▶ _Directions for this task_
Using "NWKc" as the search string, find the matching lines below and copy them.

▶ _Excerpted data_
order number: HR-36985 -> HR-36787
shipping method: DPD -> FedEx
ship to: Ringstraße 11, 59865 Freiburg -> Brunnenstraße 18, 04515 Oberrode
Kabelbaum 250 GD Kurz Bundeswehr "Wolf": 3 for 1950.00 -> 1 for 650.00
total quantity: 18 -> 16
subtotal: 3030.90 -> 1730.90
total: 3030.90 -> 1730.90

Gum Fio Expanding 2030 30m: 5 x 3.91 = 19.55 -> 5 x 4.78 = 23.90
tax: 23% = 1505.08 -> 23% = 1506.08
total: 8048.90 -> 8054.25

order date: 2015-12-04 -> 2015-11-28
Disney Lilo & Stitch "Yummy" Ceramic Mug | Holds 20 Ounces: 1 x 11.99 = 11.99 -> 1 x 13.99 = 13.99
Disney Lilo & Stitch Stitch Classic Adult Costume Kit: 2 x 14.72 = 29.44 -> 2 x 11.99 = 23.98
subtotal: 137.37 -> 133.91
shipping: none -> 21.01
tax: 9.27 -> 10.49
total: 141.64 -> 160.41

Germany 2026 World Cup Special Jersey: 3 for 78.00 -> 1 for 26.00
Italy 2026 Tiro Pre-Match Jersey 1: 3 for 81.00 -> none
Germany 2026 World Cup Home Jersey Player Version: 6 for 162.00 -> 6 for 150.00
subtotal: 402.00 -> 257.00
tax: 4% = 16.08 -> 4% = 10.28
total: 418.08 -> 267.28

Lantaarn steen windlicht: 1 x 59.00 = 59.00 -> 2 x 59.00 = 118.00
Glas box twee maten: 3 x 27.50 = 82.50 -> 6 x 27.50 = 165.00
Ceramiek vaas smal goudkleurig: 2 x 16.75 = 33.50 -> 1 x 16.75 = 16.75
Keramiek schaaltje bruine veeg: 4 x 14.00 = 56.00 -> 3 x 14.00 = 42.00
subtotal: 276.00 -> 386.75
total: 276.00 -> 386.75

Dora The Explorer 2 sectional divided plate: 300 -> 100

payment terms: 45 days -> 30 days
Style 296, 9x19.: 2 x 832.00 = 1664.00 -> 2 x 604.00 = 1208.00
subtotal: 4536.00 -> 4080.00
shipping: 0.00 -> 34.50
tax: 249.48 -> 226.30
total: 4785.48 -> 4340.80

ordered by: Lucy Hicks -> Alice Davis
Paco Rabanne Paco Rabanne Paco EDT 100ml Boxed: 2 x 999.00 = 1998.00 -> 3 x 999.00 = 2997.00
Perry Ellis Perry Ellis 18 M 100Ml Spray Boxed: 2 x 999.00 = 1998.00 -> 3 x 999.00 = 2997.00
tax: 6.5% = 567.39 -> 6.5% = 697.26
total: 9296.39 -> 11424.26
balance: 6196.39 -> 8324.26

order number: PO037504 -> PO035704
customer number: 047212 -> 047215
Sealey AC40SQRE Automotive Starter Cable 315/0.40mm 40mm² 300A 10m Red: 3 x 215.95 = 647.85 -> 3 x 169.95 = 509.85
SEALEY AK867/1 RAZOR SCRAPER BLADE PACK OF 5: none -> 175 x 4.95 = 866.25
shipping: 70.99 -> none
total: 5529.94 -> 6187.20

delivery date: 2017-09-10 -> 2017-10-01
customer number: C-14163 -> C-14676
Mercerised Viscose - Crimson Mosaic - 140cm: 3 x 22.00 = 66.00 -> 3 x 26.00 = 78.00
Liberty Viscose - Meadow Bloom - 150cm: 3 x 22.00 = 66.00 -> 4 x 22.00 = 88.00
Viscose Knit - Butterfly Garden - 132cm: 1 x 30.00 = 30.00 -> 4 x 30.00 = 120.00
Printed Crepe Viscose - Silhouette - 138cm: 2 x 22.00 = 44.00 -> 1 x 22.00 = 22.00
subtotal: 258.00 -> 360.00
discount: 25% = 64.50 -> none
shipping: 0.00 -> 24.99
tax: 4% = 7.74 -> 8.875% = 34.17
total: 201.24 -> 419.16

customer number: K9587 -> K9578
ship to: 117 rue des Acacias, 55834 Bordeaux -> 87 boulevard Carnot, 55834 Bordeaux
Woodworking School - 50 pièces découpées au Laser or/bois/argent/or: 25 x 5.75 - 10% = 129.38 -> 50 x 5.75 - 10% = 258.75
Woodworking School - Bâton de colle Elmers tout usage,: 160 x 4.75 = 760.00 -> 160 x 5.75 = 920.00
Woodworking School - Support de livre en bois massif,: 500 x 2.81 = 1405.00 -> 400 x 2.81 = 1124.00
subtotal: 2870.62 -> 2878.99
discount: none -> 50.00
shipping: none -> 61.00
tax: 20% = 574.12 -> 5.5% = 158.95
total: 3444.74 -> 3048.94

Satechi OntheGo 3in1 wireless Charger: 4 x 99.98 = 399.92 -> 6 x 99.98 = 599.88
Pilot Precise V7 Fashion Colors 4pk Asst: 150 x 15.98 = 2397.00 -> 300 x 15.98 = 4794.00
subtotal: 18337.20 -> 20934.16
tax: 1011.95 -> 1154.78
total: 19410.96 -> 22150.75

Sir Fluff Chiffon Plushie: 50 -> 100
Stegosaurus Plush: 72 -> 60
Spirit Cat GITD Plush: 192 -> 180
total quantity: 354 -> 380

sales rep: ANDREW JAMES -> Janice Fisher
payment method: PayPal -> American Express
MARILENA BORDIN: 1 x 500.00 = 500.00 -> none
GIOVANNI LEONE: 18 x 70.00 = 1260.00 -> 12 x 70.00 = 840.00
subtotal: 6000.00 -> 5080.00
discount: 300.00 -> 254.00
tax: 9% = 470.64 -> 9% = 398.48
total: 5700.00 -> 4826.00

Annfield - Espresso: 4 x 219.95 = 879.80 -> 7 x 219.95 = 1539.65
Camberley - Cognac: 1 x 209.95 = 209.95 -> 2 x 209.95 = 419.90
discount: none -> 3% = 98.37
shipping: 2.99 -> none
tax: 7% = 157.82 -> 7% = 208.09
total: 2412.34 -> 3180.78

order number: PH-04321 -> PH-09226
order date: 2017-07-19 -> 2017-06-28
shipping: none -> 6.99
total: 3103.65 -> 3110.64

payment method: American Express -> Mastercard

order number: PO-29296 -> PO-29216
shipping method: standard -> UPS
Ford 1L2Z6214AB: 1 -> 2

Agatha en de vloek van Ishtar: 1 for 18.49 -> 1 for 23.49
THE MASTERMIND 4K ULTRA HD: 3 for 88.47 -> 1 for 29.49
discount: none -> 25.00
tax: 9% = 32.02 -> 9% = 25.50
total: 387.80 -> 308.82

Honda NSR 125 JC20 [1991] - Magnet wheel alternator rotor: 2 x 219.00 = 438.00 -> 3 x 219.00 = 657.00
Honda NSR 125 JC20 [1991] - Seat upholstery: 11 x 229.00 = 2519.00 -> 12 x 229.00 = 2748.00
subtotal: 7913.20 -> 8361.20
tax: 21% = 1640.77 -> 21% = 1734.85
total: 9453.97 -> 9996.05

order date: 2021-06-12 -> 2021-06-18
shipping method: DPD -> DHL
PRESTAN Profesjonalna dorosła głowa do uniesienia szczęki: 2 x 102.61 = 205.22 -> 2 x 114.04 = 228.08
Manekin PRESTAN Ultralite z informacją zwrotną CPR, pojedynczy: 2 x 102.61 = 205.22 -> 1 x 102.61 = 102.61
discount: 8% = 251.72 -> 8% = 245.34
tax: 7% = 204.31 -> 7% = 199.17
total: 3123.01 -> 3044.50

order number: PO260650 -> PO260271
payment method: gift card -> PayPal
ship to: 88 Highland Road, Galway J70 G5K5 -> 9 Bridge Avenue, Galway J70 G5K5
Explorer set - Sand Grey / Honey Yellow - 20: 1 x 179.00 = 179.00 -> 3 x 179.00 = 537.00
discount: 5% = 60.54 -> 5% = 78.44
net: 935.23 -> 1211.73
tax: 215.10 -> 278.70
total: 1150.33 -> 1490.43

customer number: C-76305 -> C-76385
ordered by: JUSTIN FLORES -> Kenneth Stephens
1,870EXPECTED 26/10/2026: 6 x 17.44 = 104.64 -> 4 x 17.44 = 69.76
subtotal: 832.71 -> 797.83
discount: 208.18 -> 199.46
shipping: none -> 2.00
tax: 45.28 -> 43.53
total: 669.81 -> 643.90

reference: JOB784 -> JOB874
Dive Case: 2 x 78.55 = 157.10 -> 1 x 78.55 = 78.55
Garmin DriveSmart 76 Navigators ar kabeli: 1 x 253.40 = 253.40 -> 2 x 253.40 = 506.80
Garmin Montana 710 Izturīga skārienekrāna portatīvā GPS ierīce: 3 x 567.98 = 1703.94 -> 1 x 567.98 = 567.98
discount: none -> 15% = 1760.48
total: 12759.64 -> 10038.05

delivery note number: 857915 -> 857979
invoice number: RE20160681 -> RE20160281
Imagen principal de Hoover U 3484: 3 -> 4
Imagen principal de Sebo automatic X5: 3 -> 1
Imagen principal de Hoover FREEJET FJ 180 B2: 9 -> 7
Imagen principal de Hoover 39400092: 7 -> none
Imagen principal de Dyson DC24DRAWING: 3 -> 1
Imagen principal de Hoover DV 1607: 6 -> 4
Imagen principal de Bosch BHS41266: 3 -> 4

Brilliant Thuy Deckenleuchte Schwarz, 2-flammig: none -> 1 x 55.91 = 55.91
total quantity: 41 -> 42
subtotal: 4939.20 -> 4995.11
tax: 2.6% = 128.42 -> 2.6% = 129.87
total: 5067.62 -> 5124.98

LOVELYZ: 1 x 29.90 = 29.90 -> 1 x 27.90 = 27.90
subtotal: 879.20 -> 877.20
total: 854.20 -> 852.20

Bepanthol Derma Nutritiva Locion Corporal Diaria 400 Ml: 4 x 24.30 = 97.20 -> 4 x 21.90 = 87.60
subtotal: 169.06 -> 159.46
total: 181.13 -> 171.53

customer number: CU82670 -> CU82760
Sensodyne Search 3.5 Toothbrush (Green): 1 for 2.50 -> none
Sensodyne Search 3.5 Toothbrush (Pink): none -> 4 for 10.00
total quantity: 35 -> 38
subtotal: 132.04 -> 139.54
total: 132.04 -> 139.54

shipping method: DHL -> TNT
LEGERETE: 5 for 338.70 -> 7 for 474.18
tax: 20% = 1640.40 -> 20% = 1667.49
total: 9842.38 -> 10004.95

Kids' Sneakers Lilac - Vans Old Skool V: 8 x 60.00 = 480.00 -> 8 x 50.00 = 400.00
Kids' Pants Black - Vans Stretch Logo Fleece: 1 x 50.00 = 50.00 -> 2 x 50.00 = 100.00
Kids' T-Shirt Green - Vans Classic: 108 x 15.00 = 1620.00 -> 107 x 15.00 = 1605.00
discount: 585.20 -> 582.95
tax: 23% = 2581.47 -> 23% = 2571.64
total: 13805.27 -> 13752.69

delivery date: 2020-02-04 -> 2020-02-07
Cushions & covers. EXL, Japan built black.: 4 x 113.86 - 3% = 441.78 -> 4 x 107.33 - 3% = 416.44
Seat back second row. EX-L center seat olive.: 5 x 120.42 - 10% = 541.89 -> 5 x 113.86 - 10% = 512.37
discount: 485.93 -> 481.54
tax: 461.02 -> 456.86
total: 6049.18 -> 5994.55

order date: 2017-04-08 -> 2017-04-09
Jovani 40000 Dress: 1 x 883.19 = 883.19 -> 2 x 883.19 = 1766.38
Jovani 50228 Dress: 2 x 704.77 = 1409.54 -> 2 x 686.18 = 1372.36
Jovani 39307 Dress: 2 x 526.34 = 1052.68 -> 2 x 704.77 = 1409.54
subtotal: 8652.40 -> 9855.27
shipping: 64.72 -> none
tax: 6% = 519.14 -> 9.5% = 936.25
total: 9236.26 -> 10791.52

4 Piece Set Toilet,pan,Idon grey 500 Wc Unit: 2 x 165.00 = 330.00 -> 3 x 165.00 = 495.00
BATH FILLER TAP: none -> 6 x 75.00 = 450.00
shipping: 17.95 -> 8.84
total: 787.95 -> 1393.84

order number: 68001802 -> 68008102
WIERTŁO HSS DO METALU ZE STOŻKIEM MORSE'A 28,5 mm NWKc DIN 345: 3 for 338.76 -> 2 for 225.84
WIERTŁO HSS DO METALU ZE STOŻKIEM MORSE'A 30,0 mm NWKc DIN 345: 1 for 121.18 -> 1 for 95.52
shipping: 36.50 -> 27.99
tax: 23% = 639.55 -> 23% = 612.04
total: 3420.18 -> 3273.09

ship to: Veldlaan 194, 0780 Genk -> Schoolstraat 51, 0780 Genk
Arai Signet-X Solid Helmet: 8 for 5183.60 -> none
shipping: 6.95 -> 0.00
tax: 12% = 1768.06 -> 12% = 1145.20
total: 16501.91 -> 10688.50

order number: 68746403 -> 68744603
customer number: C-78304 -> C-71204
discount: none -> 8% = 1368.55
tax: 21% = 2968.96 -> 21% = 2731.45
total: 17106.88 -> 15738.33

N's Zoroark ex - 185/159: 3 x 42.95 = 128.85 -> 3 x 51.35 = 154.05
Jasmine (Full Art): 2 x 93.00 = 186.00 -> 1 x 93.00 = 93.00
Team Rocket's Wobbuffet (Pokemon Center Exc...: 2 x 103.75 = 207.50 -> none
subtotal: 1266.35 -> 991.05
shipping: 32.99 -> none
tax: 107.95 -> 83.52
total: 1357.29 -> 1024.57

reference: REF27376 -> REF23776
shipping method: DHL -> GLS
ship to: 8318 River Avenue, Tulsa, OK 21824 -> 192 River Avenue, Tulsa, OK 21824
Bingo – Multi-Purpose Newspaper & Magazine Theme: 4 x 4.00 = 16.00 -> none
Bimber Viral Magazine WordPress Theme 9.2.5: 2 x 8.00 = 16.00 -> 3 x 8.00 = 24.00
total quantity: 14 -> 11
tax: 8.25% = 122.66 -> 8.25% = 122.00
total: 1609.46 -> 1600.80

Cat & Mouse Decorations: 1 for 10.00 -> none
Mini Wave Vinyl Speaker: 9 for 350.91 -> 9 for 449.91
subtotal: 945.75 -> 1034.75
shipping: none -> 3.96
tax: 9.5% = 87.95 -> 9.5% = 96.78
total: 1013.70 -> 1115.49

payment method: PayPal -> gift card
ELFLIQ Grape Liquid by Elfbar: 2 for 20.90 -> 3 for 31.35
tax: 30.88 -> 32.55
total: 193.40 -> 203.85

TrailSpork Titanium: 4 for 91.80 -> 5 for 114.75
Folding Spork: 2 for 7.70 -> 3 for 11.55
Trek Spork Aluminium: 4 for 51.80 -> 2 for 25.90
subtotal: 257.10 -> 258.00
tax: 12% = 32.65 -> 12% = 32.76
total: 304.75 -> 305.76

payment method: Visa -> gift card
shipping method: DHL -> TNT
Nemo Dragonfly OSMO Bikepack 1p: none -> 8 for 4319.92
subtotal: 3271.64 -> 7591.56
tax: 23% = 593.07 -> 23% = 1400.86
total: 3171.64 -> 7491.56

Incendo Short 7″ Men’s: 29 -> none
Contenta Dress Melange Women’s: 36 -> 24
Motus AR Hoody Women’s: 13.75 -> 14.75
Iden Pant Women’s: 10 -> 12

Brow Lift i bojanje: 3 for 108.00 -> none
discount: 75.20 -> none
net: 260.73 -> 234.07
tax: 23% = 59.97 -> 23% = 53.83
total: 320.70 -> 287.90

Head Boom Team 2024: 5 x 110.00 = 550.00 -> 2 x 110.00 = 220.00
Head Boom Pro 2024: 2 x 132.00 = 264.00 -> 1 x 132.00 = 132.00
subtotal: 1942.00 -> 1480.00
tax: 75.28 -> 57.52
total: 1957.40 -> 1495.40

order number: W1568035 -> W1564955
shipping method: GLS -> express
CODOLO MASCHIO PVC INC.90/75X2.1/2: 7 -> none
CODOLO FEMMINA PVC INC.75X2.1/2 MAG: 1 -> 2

▶ _Task output_
WIERTŁO HSS DO METALU ZE STOŻKIEM MORSE'A 28,5 mm NWKc DIN 345: 3 for 338.76 -> 2 for 225.84
WIERTŁO HSS DO METALU ZE STOŻKIEM MORSE'A 30,0 mm NWKc DIN 345: 1 for 121.18 -> 1 for 95.52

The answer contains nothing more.